■ **DATA RECORDS**:
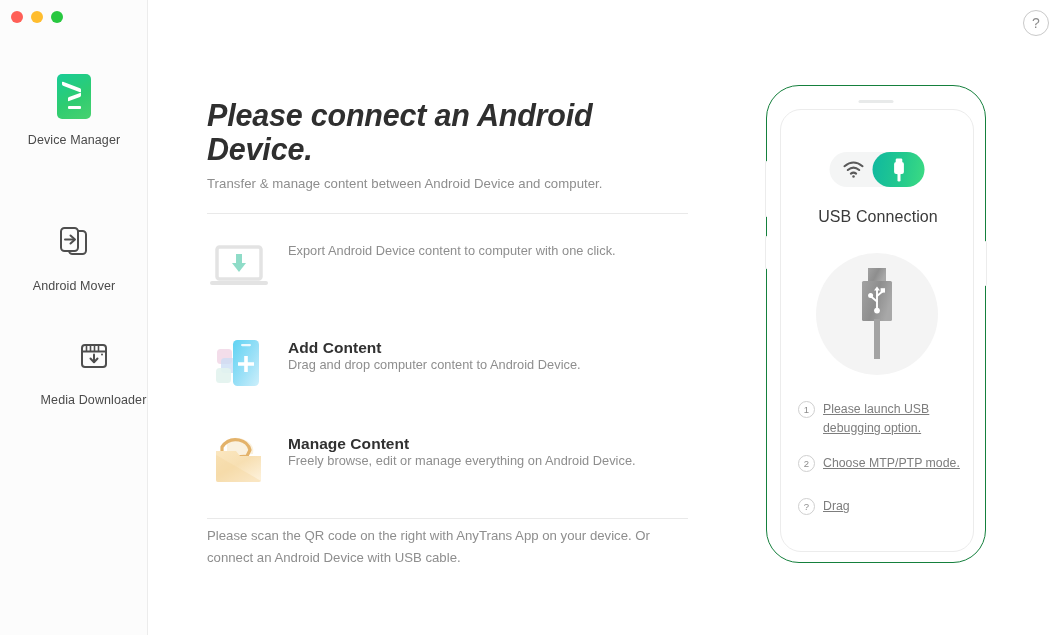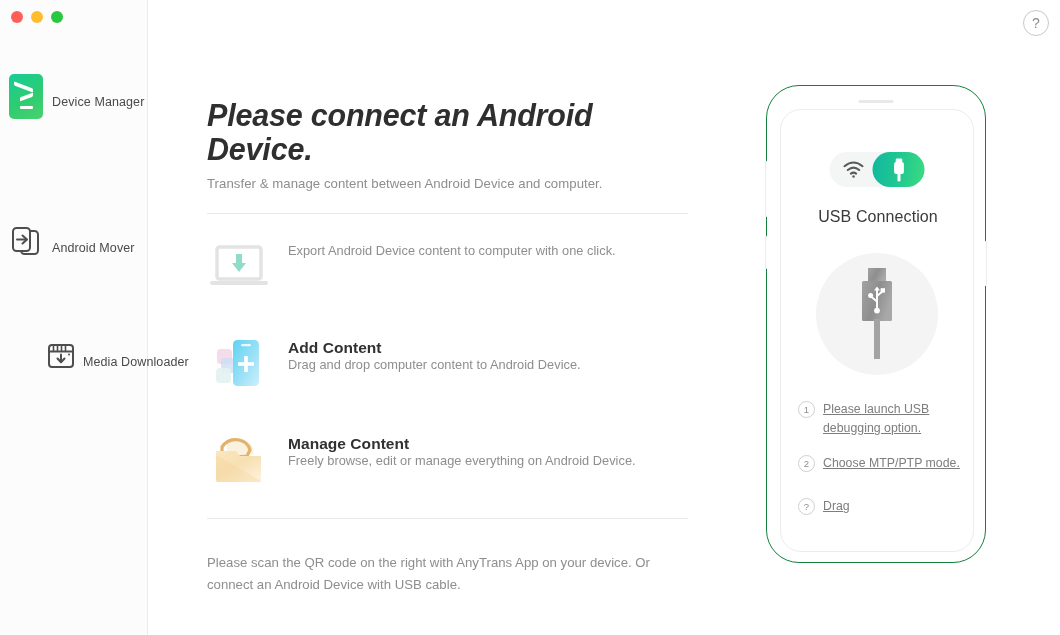--- a/index.html
+++ b/index.html
@@ -30,21 +30,21 @@
     display: flex; gap: 8px;
   }
   .dot { width: 12px; height: 12px; border-radius: 50%; }
   .dot.red    { background: #ff5f57; }
   .dot.yellow { background: #ffbd2e; }
   .dot.green  { background: #28c840; }
 
   .nav-item {
     position: absolute;
     left: 0; width: 148px;
-    display: flex; flex-direction: row;
+    display: flex; flex-direction: column;
     align-items: center;
     cursor: default;
   }
   .nav-item .nav-icon {
     height: 52px; width: 52px;
     display: flex; align-items: center; justify-content: center;
   }
   .nav-item .nav-label {
     margin-top: 11px;
     font-size: 12.5px;
@@ -143,21 +143,21 @@
     letter-spacing: 0.02px;
   }
 
   .divider2 {
     height: 1px;
     background: #e9e9e9;
     width: 481px;
     margin-top: 8px;
   }
   .footnote {
-    margin-top: 33px;
+    margin-top: 6px;
     font-size: 13.2px;
     color: #8e8e8e;
     line-height: 1.62;
     width: 480px;
   }
 
   
   .phone-outer {
     position: absolute;
     left: 618px; top: 85px;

■ **ASSIGNMENT**: For each line of the entries that contains the word "height", make a copy.

■ **ANSWER FOR THE TASK**:
   .dot { width: 12px; height: 12px; border-radius: 50%; }
     height: 52px; width: 52px;
     height: 1px;
     line-height: 1.62;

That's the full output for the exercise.